►

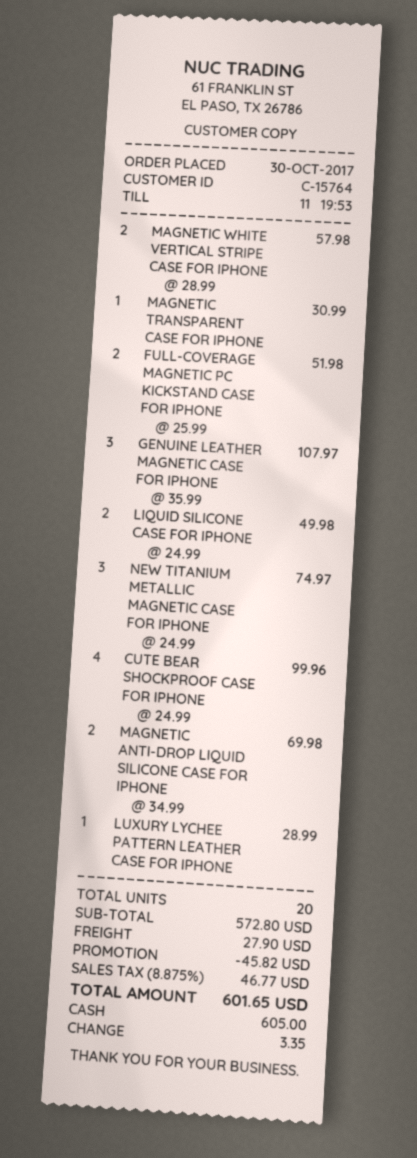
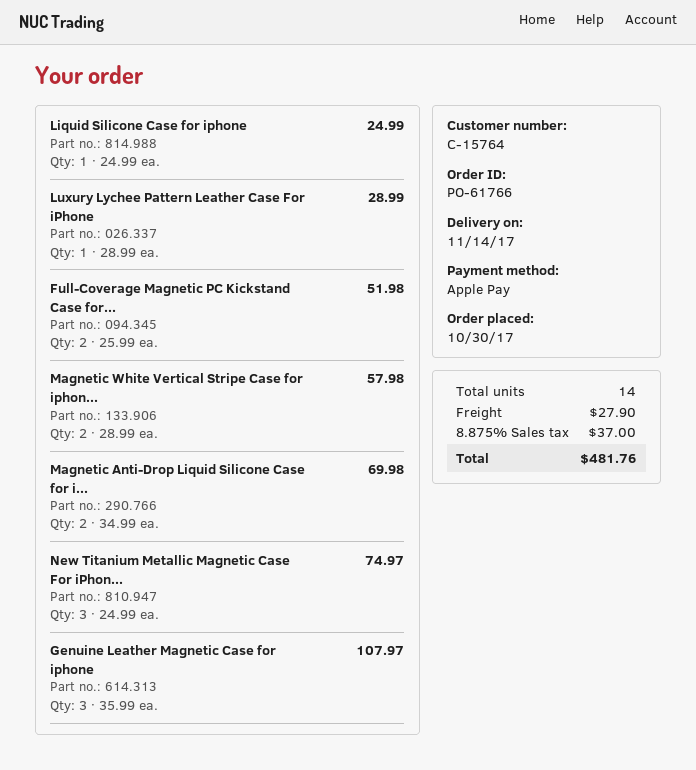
payment method: cash -> Apple Pay
MAGNETIC TRANSPARENT CASE FOR IPHONE: 1 x 30.99 = 30.99 -> none
LIQUID SILICONE CASE FOR IPHONE: 2 x 24.99 = 49.98 -> 1 x 24.99 = 24.99
CUTE BEAR SHOCKPROOF CASE FOR IPHONE: 4 x 24.99 = 99.96 -> none
total quantity: 20 -> 14
discount: 45.82 -> none
tax: 8.875% = 46.77 -> 8.875% = 37.00
total: 601.65 -> 481.76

◄

Output each record verbatim and leave out its pictures.

Response:
payment method: cash -> Apple Pay
MAGNETIC TRANSPARENT CASE FOR IPHONE: 1 x 30.99 = 30.99 -> none
LIQUID SILICONE CASE FOR IPHONE: 2 x 24.99 = 49.98 -> 1 x 24.99 = 24.99
CUTE BEAR SHOCKPROOF CASE FOR IPHONE: 4 x 24.99 = 99.96 -> none
total quantity: 20 -> 14
discount: 45.82 -> none
tax: 8.875% = 46.77 -> 8.875% = 37.00
total: 601.65 -> 481.76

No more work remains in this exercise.